- _Your objective_:
Report each line of the data that contains the string "comply".

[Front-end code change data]
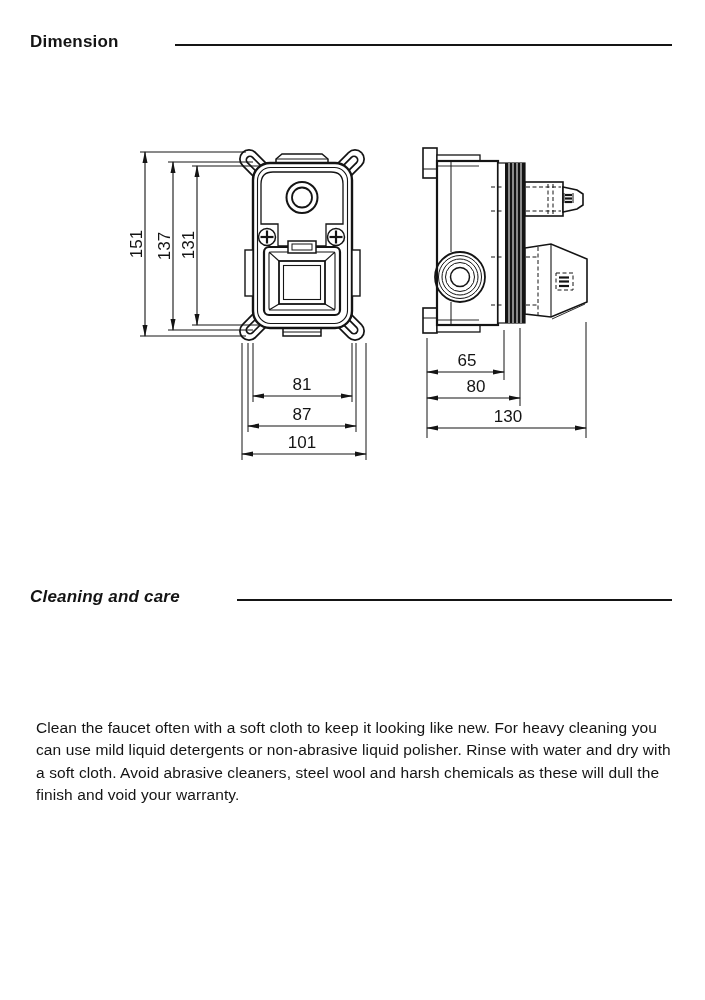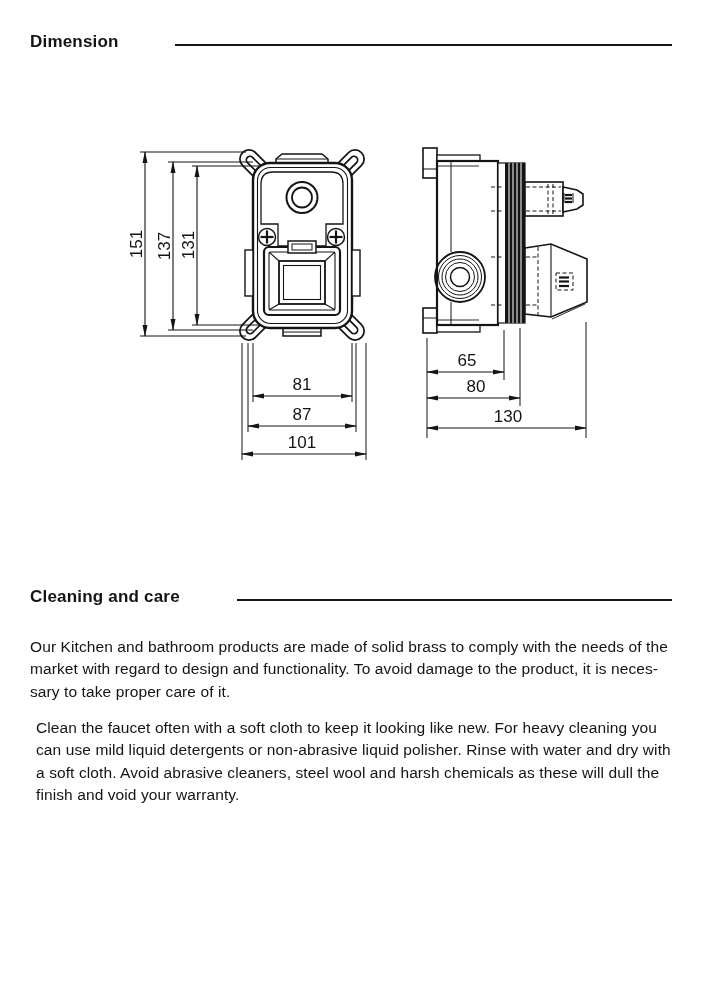--- a/index.html
+++ b/index.html
@@ -225,7 +225,7 @@
     </g>
   </svg>
 
-  <div class="heading" style="left:30px;top:587px;">Cleaning and care</div>
+  <div class="heading" style="left:30px;top:587px;font-style:italic;">Cleaning and care</div>
   <div class="rule" style="left:237px;top:599px;width:435px;"></div>
 
   <div class="para" style="left:30px;top:636px;">Our Kitchen and bathroom products are made of solid brass to comply with the needs of the

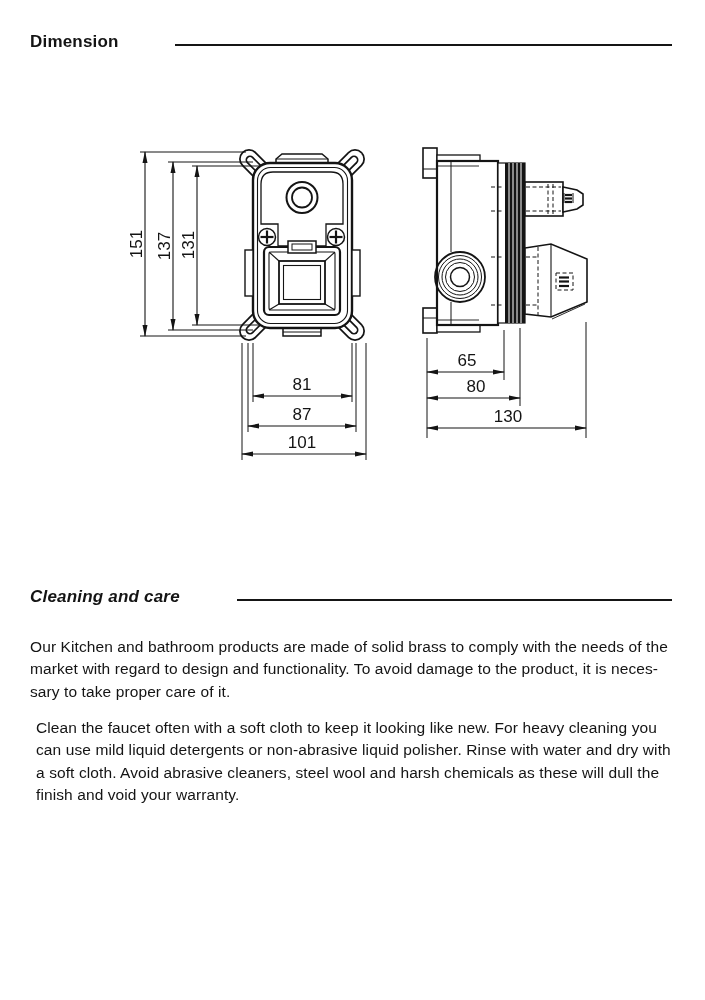--- a/index.html
+++ b/index.html
@@ -228,9 +228,6 @@
   <div class="heading" style="left:30px;top:587px;font-style:italic;">Cleaning and care</div>
   <div class="rule" style="left:237px;top:599px;width:435px;"></div>
 
-  <div class="para" style="left:30px;top:636px;">Our Kitchen and bathroom products are made of solid brass to comply with the needs of the
-market with regard to design and functionality. To avoid damage to the product, it is neces-
-sary to take proper care of it.</div>
 
   <div class="para" style="left:36px;top:717px;">Clean the faucet often with a soft cloth to keep it looking like new. For heavy cleaning you
 can use mild liquid detergents or non-abrasive liquid polisher. Rinse with water and dry with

- _Finished task_:
   <div class="para" style="left:30px;top:636px;">Our Kitchen and bathroom products are made of solid brass to comply with the needs of the
-  <div class="para" style="left:30px;top:636px;">Our Kitchen and bathroom products are made of solid brass to comply with the needs of the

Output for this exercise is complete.